The site is called MEMFacts and is a product of the brand-new Office of Performance Management [OPM] at Memphis City Hall. 

MEMFacts offers a community dashboard with big buttons that will take users to information about public safety, neighborhoods, youth, economy, and government. 

Here's how the site describes itself:

"Everyone wants a government that works. The MEMFacts dashboard shows citizens how the City of Memphis is performing. Citizens can choose the topics that matter most to them, from how well the city fights crime and reduces blight, to how well it executes frequently requested services like garbage pick-up, filling potholes and weeding vacant lots."

Click the public safety tab at the dashboard's homepage and you'll find several questions like, "Will I be safe at home?" and "Will my child be safe?" and "Can I get safely from place to place?" 

Under the questions are sections that give you facts about street crime, collisions, safety in parks, crime near schools, fire response times, and more. 

Many of the questions answered on the site came from citizens.
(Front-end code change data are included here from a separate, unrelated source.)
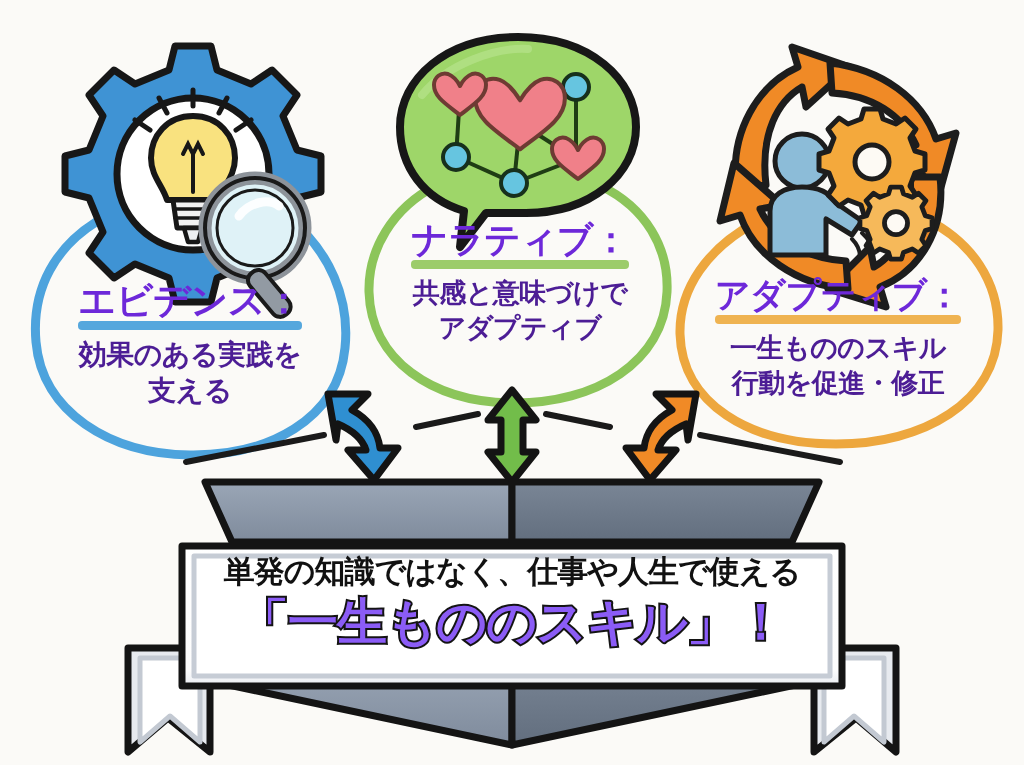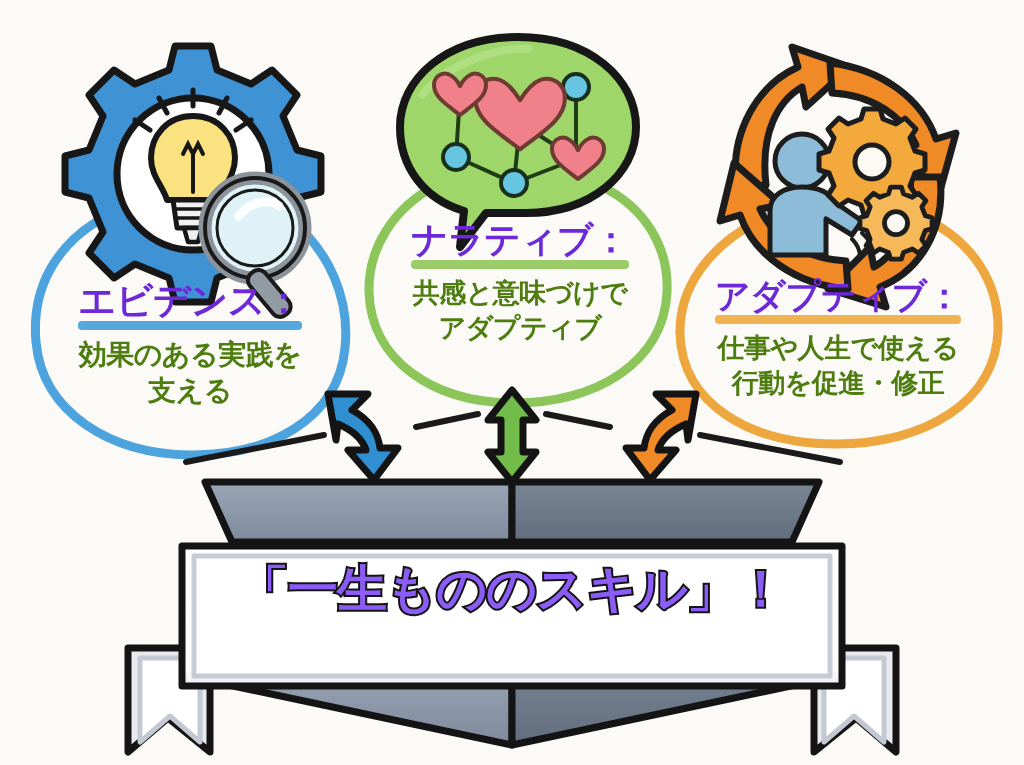--- a/index.html
+++ b/index.html
@@ -22,7 +22,7 @@
     display:block;height:9px;border-radius:4px;margin-top:2px;
   }
   .pillar .body{
-    font-size:28px;font-weight:bold;color:#4d7c0f;
+    font-size:28px;font-weight:bold;color:#4c1d95;
     line-height:1.28;margin-top:7px;letter-spacing:-0.5px;
     white-space:nowrap;
   }

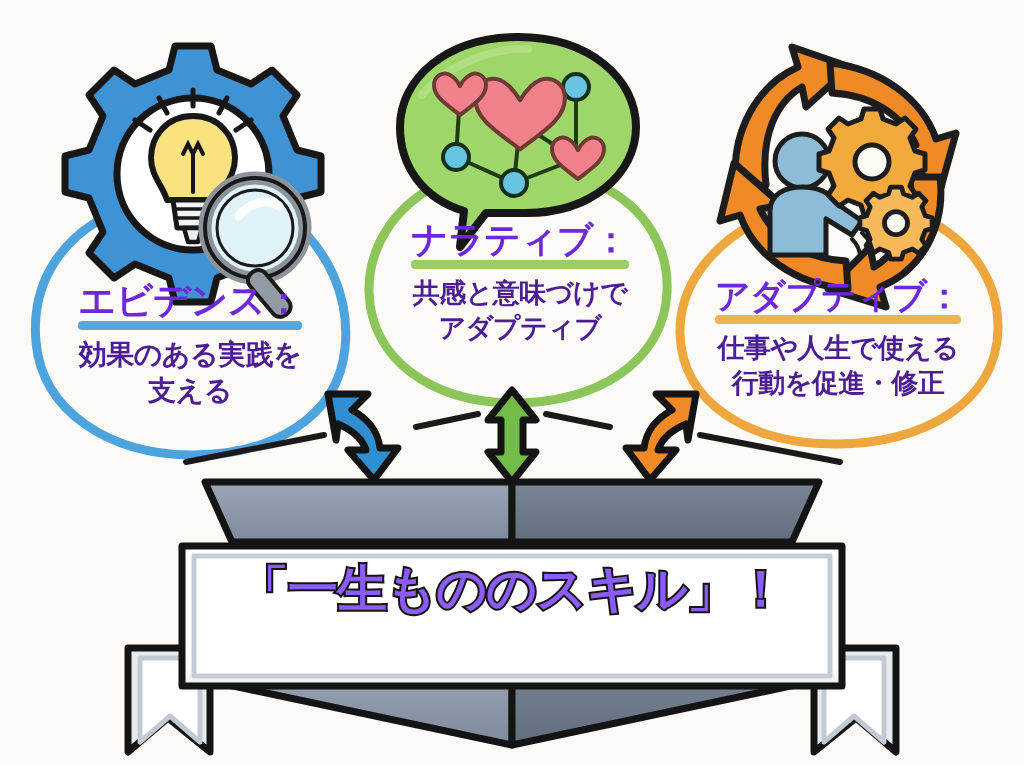--- a/index.html
+++ b/index.html
@@ -33,7 +33,7 @@
 
   #p-narrative .ttl{font-size:36px;}
   #p-narrative .body{font-size:27px;}
-  #p-adaptive .ttl{font-size:35px;}
+  #p-adaptive .ttl{font-size:35px;font-family:Liberation Serif, serif;}
   #p-adaptive .body{font-size:27px;}
 
   .ul-blue{background:#55a7dd;}

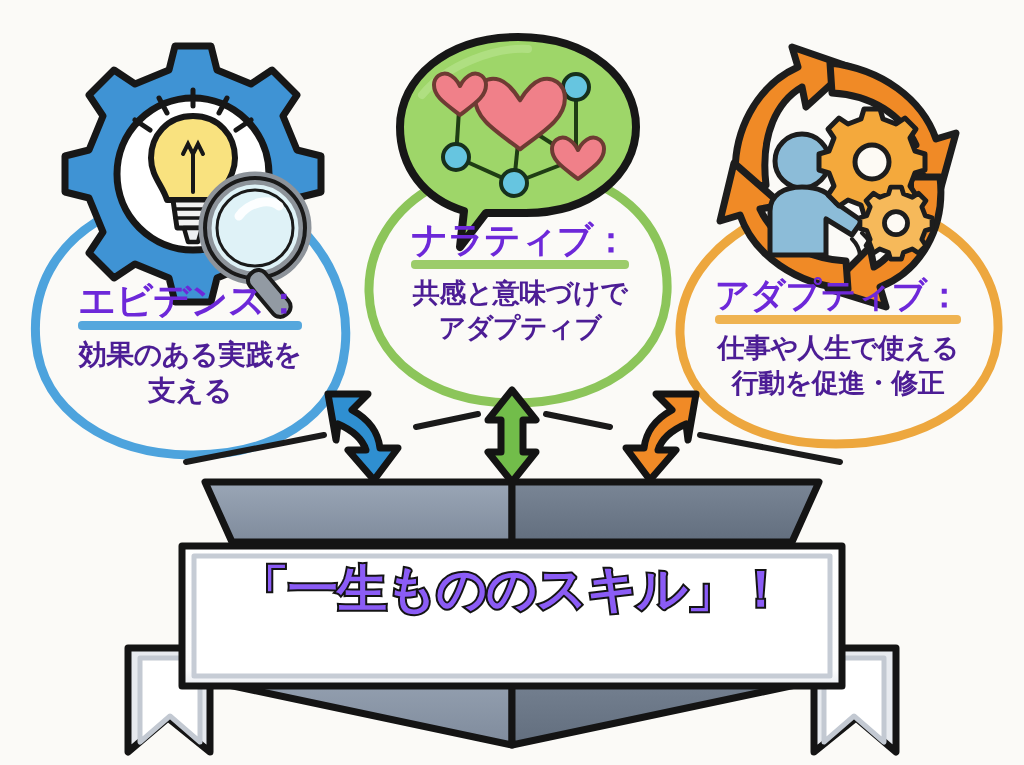--- a/index.html
+++ b/index.html
@@ -287,7 +287,7 @@
       <span class="ul ul-orange"></span>
     </span>
     <div class="body">
-      <div>仕事や人生で使える</div>
+      <div>一生もののスキル</div>
       <div>行動を促進・修正</div>
     </div>
   </div>

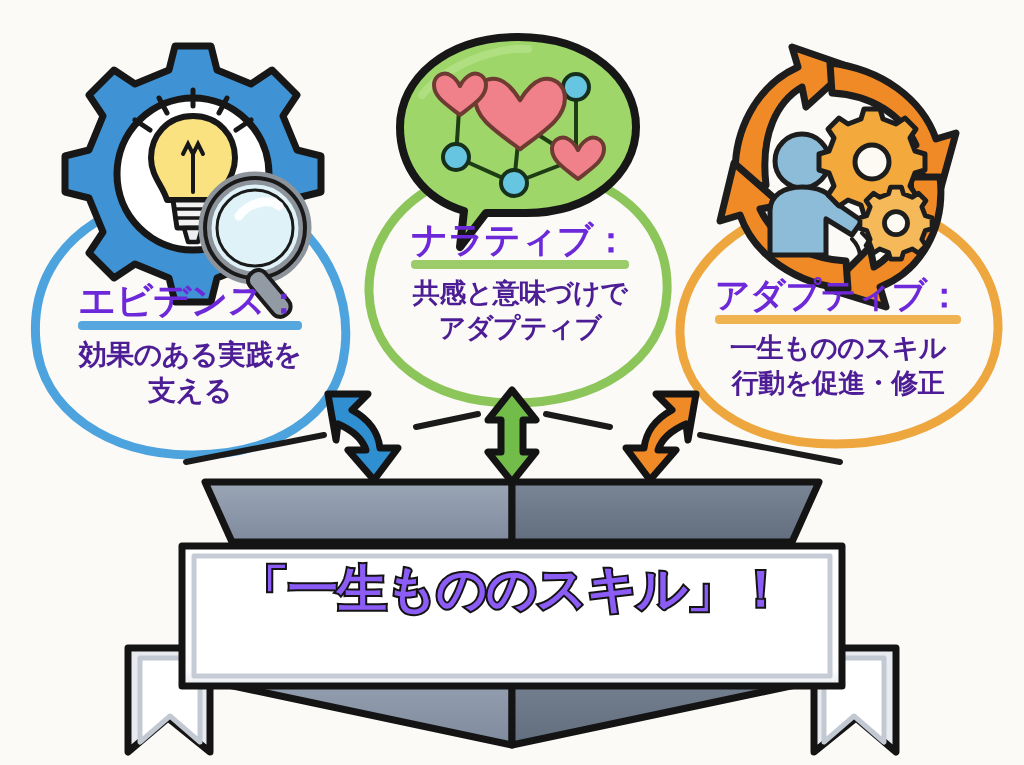--- a/index.html
+++ b/index.html
@@ -293,6 +293,7 @@
   </div>
 
   <div id="banner-text">
+    <div id="banner-line1">単発の知識ではなく、仕事や人生で使える</div>
     <div id="banner-line2">「一生もののスキル」！</div>
   </div>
Visitors to public events this year may remember a tent with huge white poster boards inside. Visitors to that tent were given stickers and pens to writes questions and to vote on topics that were most important to them. The MEMFacts site said those visitors (more than 375 people) helped the OPM to create the dashboard.
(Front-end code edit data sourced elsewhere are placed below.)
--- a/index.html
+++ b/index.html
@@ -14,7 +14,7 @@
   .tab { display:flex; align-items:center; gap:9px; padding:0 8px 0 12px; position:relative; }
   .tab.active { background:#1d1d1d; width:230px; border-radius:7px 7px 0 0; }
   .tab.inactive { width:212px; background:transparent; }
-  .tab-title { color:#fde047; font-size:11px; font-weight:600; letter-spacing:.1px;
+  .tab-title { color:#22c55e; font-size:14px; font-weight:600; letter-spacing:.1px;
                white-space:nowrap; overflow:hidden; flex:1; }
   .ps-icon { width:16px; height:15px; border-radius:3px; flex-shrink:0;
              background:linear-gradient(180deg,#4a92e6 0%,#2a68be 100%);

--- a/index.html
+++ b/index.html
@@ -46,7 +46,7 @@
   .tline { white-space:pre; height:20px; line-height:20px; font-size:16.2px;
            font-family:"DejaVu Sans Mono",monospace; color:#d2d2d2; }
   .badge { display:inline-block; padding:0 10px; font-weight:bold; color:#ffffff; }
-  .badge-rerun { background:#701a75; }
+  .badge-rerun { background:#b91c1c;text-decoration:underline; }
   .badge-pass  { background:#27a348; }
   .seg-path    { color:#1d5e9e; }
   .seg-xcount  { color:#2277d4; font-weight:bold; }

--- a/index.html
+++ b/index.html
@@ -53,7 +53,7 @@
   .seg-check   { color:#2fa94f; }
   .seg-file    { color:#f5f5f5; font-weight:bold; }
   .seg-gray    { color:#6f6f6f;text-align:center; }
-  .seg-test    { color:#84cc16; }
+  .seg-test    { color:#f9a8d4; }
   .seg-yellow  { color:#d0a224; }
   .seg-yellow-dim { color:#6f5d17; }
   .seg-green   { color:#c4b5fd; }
The data on the site comes from government sources like the data came from the city and other sources like the U.S. Census, the American Community Survey, Memphis city records, and more.  

The OPM is, indeed, a brand new office now staffed by two full-time performance strategists (Justin Entzminger and Jennifer Krouse), a performance data coordinator, and three data analysts from the city's division of Information Services. The office reports to the city's Chief Performance and Innovation Officer.

The OPM introduced itself in a blog post on October 8, election day in Memphis. Incumbent Mayor A C wharton was defeated by Memphis City Council member Jim Strickland, who made government accountability a cornerstone of his platform. 

While the OPM's work seems to be in line with that plank of Strickland's platform, he has also promised to restructure the city's government and it is unknown if the new OPM will survive.